Pero ¿qué hacen los gobiernos y otros organismos que tienen alguna responsabilidad en relación a esta delicada situación? Es poco lo que pueden hacer cuando sus propias imágenes institucionales están manchadas por la corrupción y el manejo de los antivalores para justificar muchas de sus actuaciones. Carecen de la fuerza moral para moralizar. La Iglesia, la otrora conceptualmente institución ejemplar, ha fallado tanto en el plano local como internacional para hacer su papel moralista y evangelizador. Los escándalos internacionales y procesos seguidos a sus clérigos le restan fuerza, aunque no a su responsabilidad.
En Panamá la Iglesia pierde liderazgo ante sus propios feligreses, porque adopta una actitud timorata para afrontar estos problemas. Algunas entidades, como los clubes cívicos, tratan de adelantar programas para rescatar los valores, pero es una lucha contra la corriente, y sus frutos son nimios en comparación con el grado de degradación moral que hay.

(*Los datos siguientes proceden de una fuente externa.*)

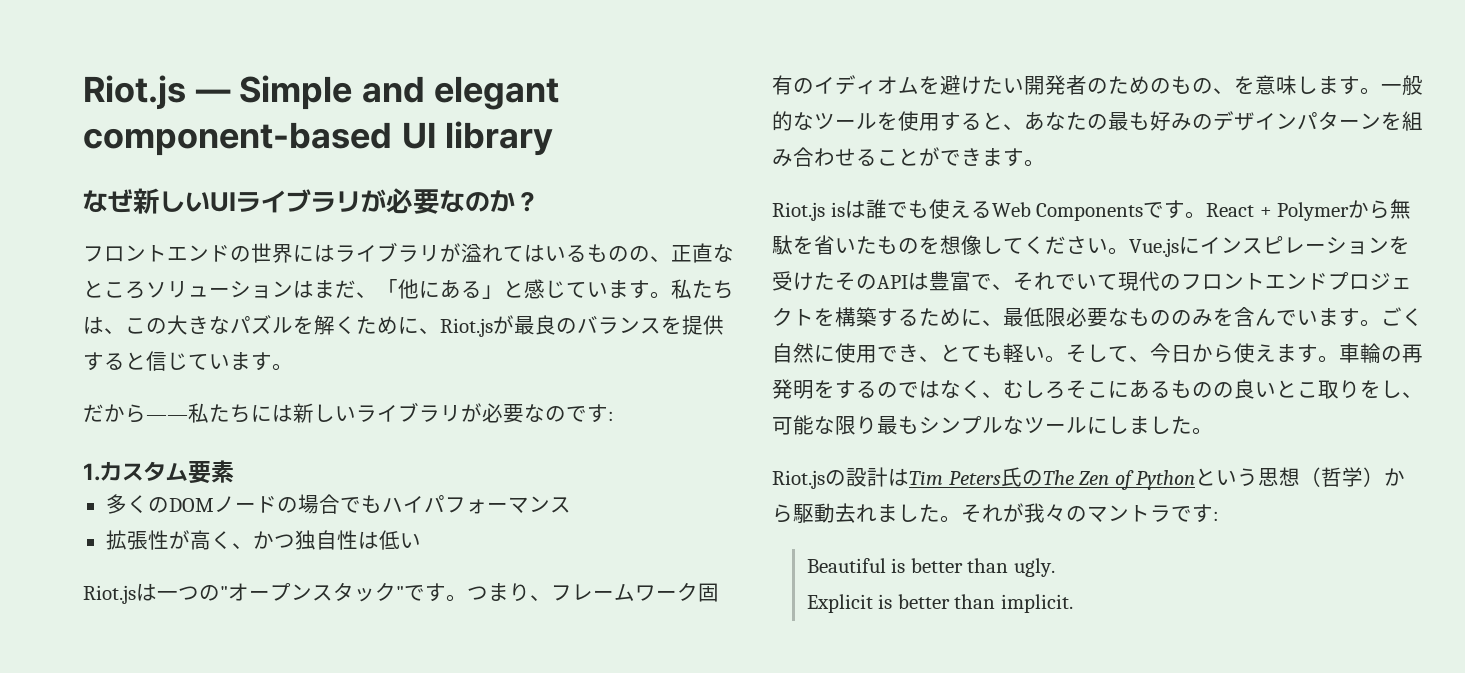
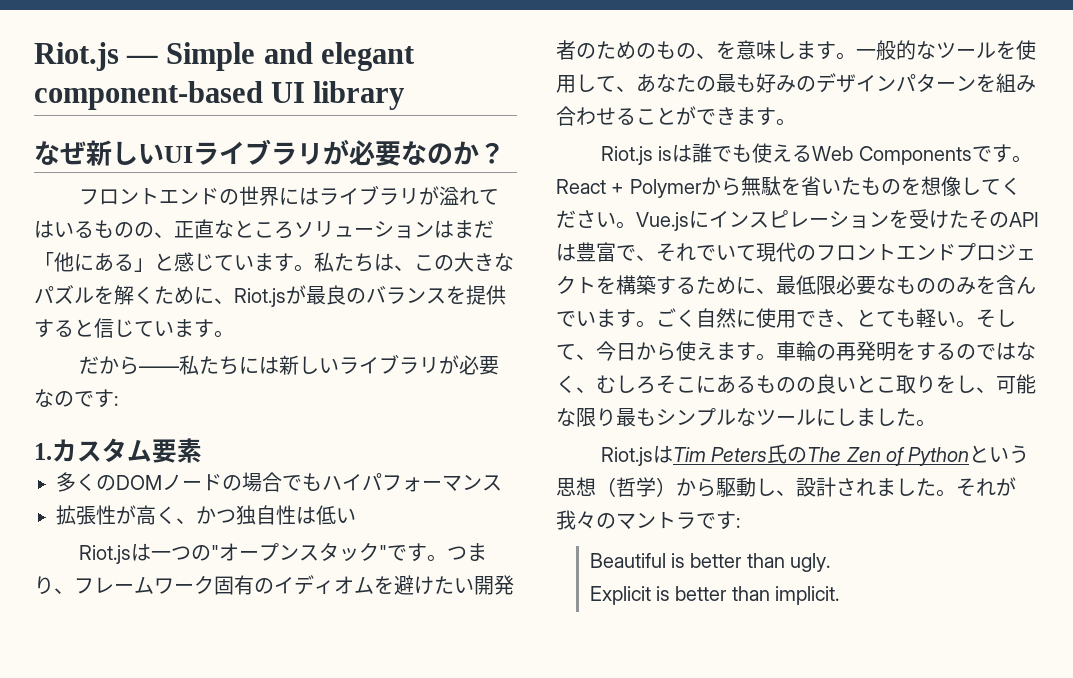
[356,292,377,298] 、 -> (494, 229) none
[940,112,1003,131] すると -> [576,74,616,92] して
[825,467,888,487] の設計 -> (653, 456) none
[835,503,856,523] 去 -> [756,477,856,497] し、設計さ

Mientras los gobernantes no se sienten a elaborar estrategias integrales para salvar a la sociedad en general del proceso de descomposición en que vive, mientras no se tenga la resolución y entereza de frenar a los mercaderes de la violencia y de los antivalores, el futuro se ve sombrío y gris para un pueblo que lleva en su seno la sana alegría y la vocación del progreso y del desarrollo.